Proteomic alteration of Marc-145 cells and PAMs after infection by porcine reproductive and respiratory syndrome virus

Abstract

Viral infections usually result in alterations in the host cell proteome, which determine the fate of infected cells and the progress of pathogenesis. To uncover cellular protein responses in porcine reproductive and respiratory syndrome virus (PRRSV), infected pulmonary alveolar macrophages (PAMs) and Marc-145 cells were subjected to proteomic analysis involving two-dimensional electrophoresis (2-DE) followed by MALDI-TOF-MS/MS identification. Altered expression of 44 protein spots in infected cells was identified in 2D gels, of which the 29 characterised by MALDI-TOF-MS/MS included 17 up-regulated and 12 down-regulated proteins. Some of these proteins were further confirmed at the mRNA level using real-time RT-PCR. Moreover, Western blot analysis confirmed the up-regulation of HSP27, vimentin and the down-regulation of galectin-1. Our study is the first attempt to analyze the cellular protein profile of PRRSV-infected Marc-145 cells using proteomics to provide valuable information about the effects of PRRSV-induced alterations on Marc-145 cell function.
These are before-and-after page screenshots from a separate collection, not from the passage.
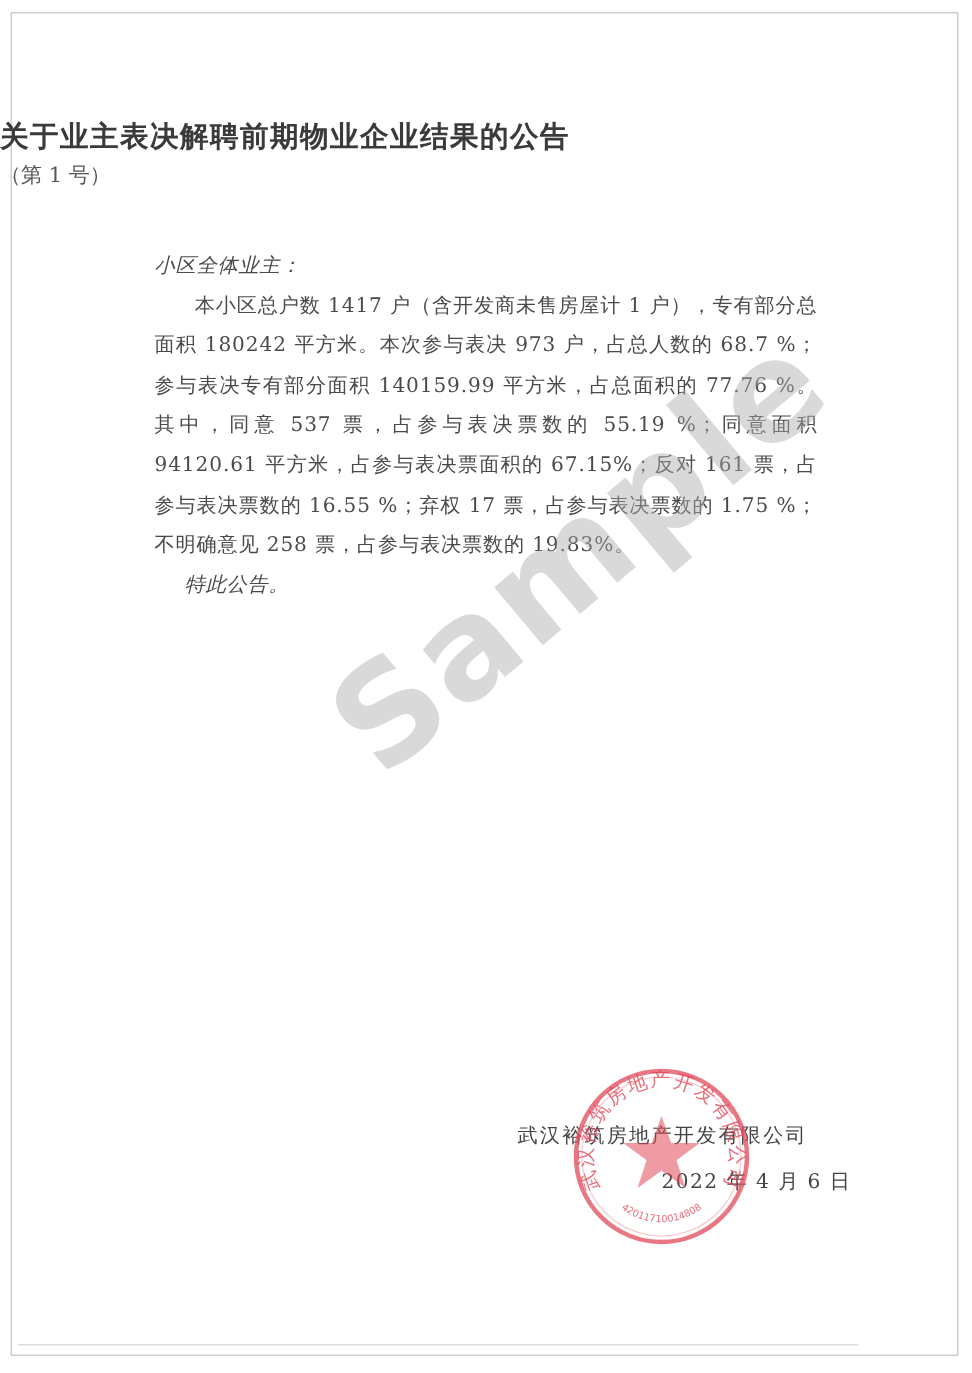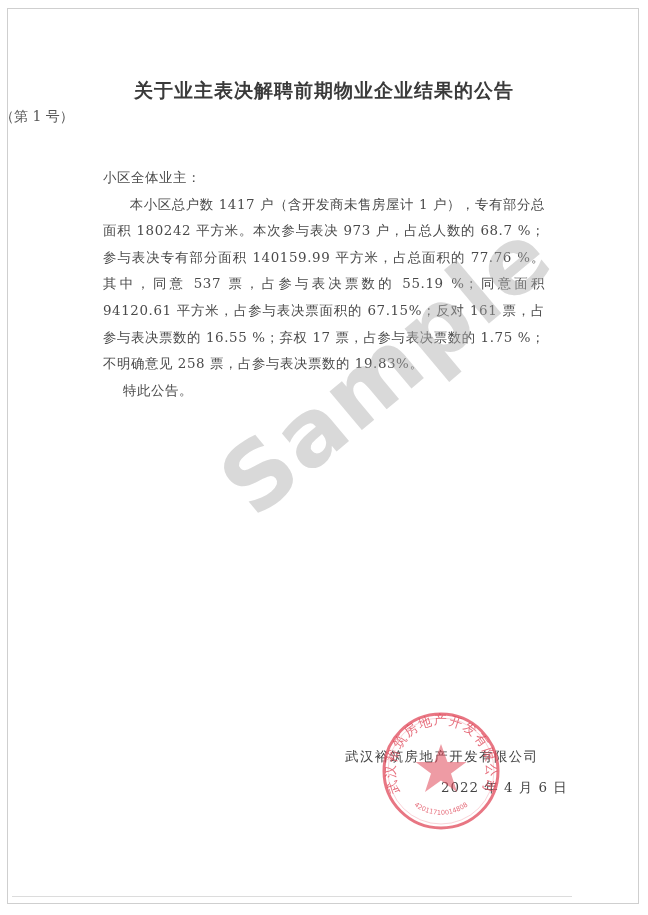--- a/index.html
+++ b/index.html
@@ -8,7 +8,7 @@
     .frame { position: absolute; left: 7px; top: 8px; width: 632px; height: 896px;
              border: 1px solid #cfcfcf; box-sizing: border-box; }
     .bottom-rule { position: absolute; left: 12px; top: 896px; width: 560px; height: 1px; background: #dcdcdc; }
-    .title { position: absolute; left: 0; width: 648px; top: 78px; text-align: center;
+    .title { position: absolute; left: 0; width: 648px; top: 78px; text-align: left;
              font-size: 19px; font-weight: bold; color: #3a3a3a; letter-spacing: 1px;
              font-family: "DejaVu Sans", "Liberation Sans", sans-serif; }
     .subtitle { position: absolute; left: 0; width: 648px; top: 108px; text-align: left;

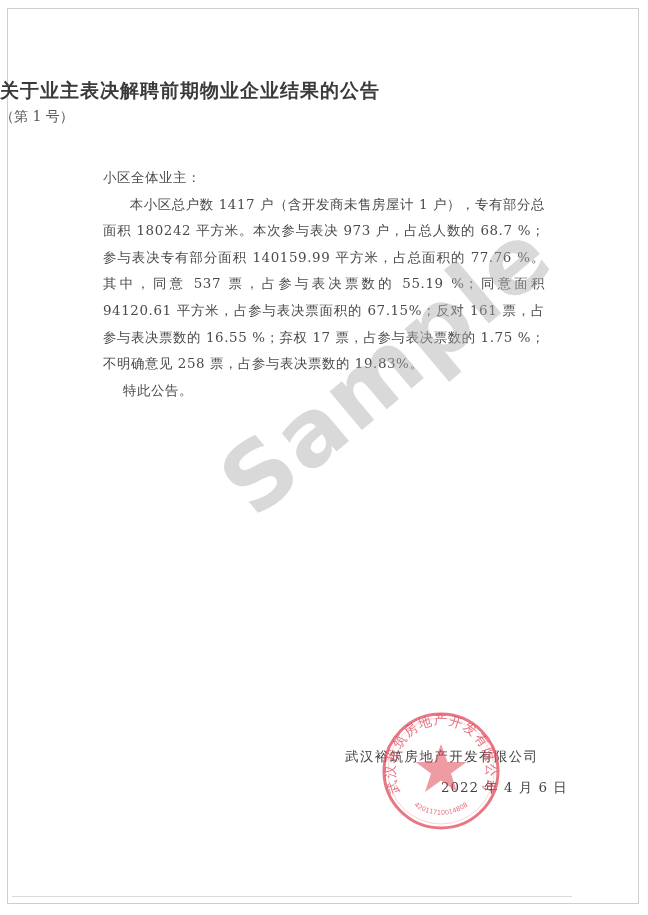--- a/index.html
+++ b/index.html
@@ -17,7 +17,7 @@
             line-height: 26.6px; text-align: justify; letter-spacing: 0.6px; }
     .body p { margin: 0; }
     .indent { text-indent: 2em; }
-    .salutation { margin: 0; }
+    .salutation { margin: 0; font-style: italic; }
     .closing { text-indent: 1.5em; }
     .sign { position: absolute; left: 345px; top: 748px; font-size: 13.4px; letter-spacing: 1.5px; color: #444; }
     .date { position: absolute; left: 393px; top: 779px; font-size: 13.4px; letter-spacing: 1px; color: #444; margin-left: 48px; }

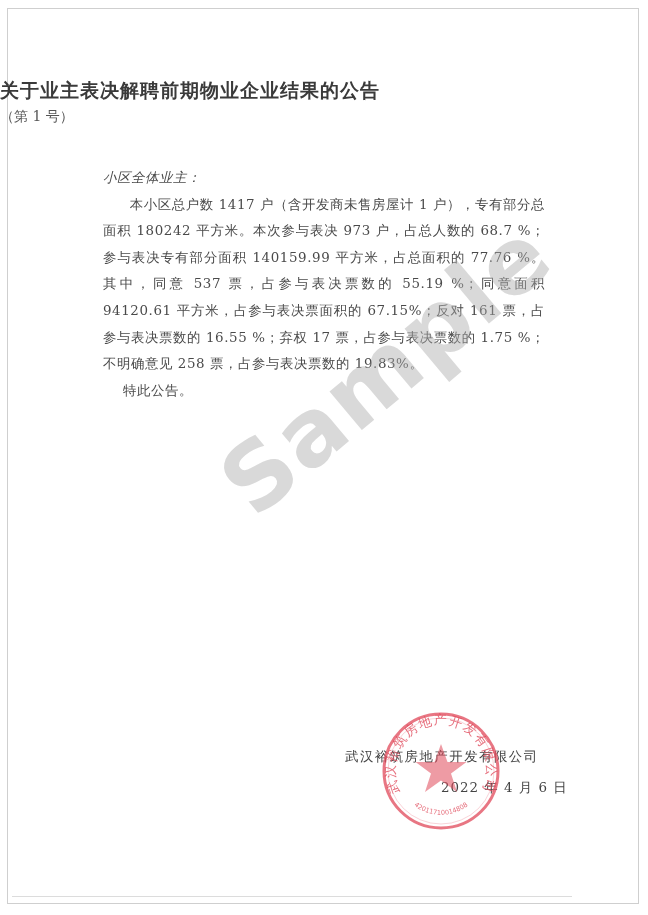--- a/index.html
+++ b/index.html
@@ -18,7 +18,7 @@
     .body p { margin: 0; }
     .indent { text-indent: 2em; }
     .salutation { margin: 0; font-style: italic; }
-    .closing { text-indent: 1.5em; }
+    .closing { text-indent: 1.5em; font-style: italic; }
     .sign { position: absolute; left: 345px; top: 748px; font-size: 13.4px; letter-spacing: 1.5px; color: #444; }
     .date { position: absolute; left: 393px; top: 779px; font-size: 13.4px; letter-spacing: 1px; color: #444; margin-left: 48px; }
     .watermark { position: absolute; left: 200px; top: 455px; font-family: "DejaVu Sans", "Liberation Sans", sans-serif;

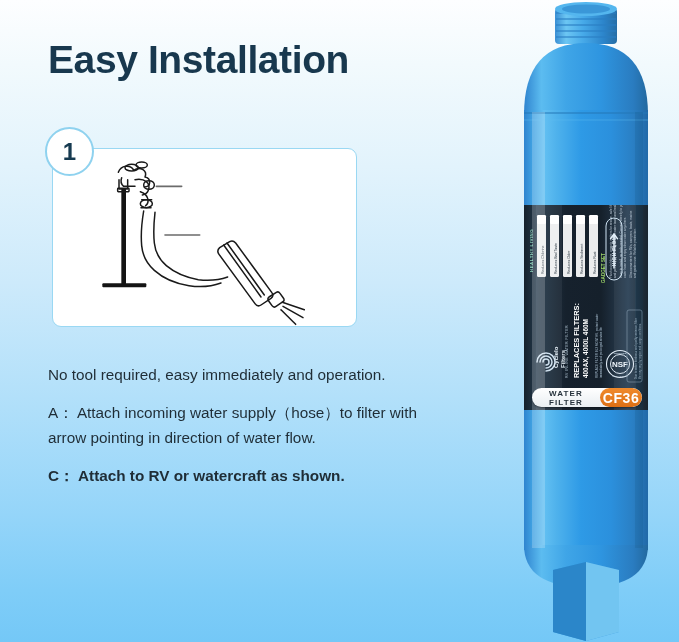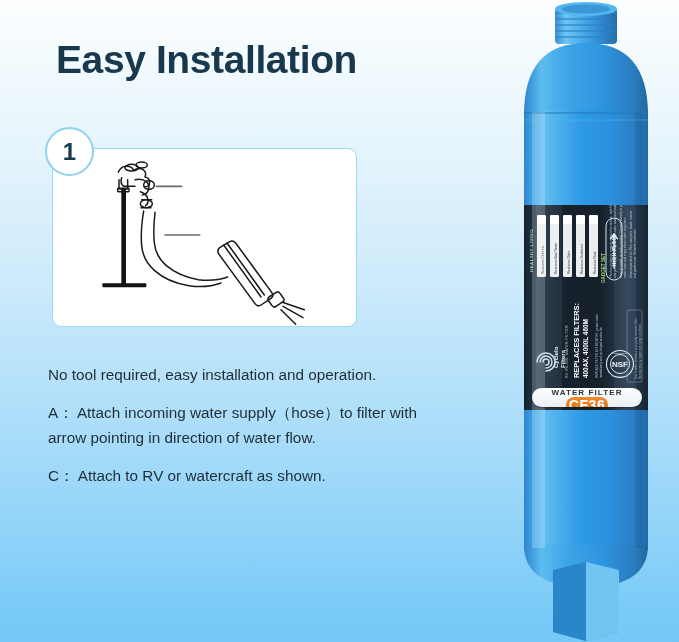--- a/index.html
+++ b/index.html
@@ -31,7 +31,7 @@
   
   .page-title {
     position: absolute;
-    left: 56px;
+    left: 48px;
     top: 38px;
     font-size: 39px;
     font-weight: bold;

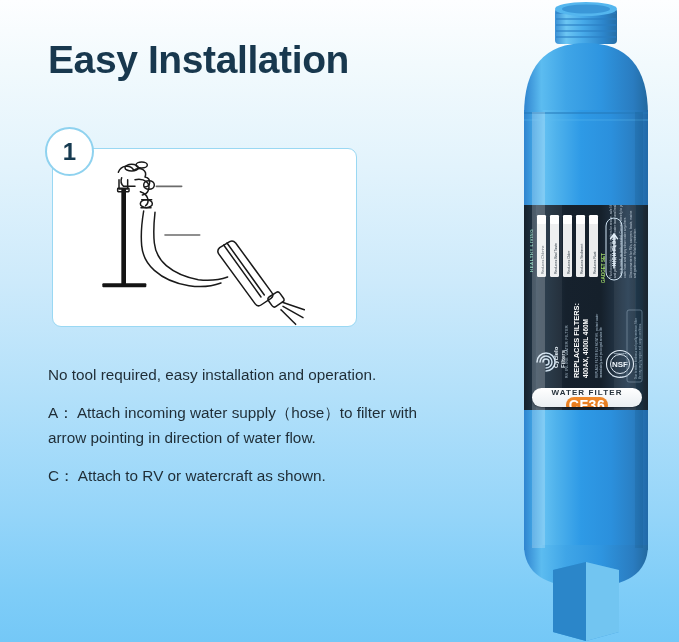--- a/index.html
+++ b/index.html
@@ -194,7 +194,7 @@
   </div>
 
   <div class="body-copy">
-    <p>No tool required, easy installation and operation.</p>
+    <p>No tool required, easy immediately and operation.</p>
     <p>A： Attach incoming water supply（hose）to filter with arrow pointing in direction of water flow.</p>
     <p>C： Attach to RV or watercraft as shown.</p>
   </div>

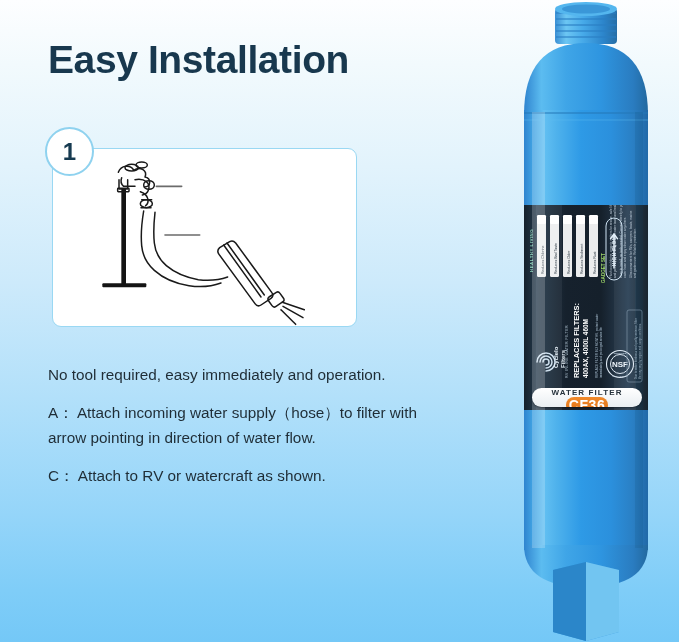--- a/index.html
+++ b/index.html
@@ -113,7 +113,6 @@
     align-items: center;
     box-shadow: 0 1px 2px rgba(0,0,0,0.35);
     overflow: hidden;
-    flex-direction: column;
   }
   .pill-text {
     flex: 1;

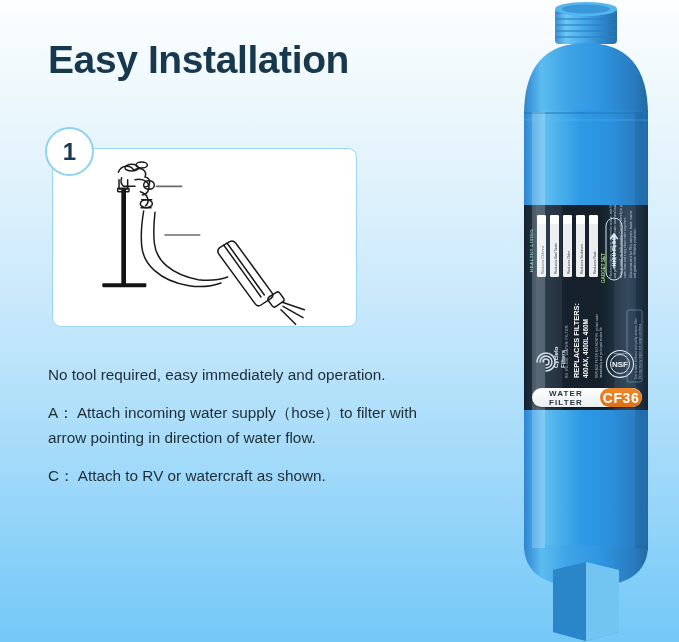--- a/index.html
+++ b/index.html
@@ -89,7 +89,7 @@
     line-height: 25px;
   }
   .body-copy p { margin: 0 0 13px 0; }
-  .body-copy p:last-child { margin-bottom: 8px; }
+  .body-copy p:last-child { margin-bottom: 8px; font-weight: bold; }
 
   
   .product {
Further study of the affected proteins may facilitate our understanding of the mechanisms of PRRSV infection and pathogenesis.

Fig. 1

2-DE analysis of PRRSV-infected Marc-145 cells (A) and PAMs (C), mock-infected Marc-145 cells (B) and PAMs (D). Arrows indicate the isolated and identified protein spots with at least 1.5-fold up-regulation (A and C) or down-regulation (B and D). Spots are numbered according to Table 2. Equal amounts of total protein from infected and uninfected whole cell lysates were resolved by 2-D PAGE. The protein spots were visualized by silver staining.

Fig. 2

Transcript alteration of seven selected genes in PAMs and Marc-145 cells from the PRRSV-infected group compared with the mock-infected group. Total RNA extracted from PAMs or Marc-145 cells was measured by real-time RT-PCR analysis; relative expression levels were calculated according to the 2^−ΔΔCT method, using GAPDH as an internal reference gene and the mock-infected group as a calibrator (relative expression = 1). Error bars represent the standard deviation. For identification of gene symbols representing different genes, refer to Table 2.

Fig. 3

Western blot confirmation of representative proteins in PRRSV-infected Marc-145 cells (A) and PAMs (B). Aliquots of 50 μg of protein extracts were loaded per lane and resolved by 12% SDS-PAGE gel. Western blot analysis was then performed using antibodies to the proteins of HSP27, vimentin, galectin-1 and β-actin. The latter was used as an internal control to normalize the quantitative data.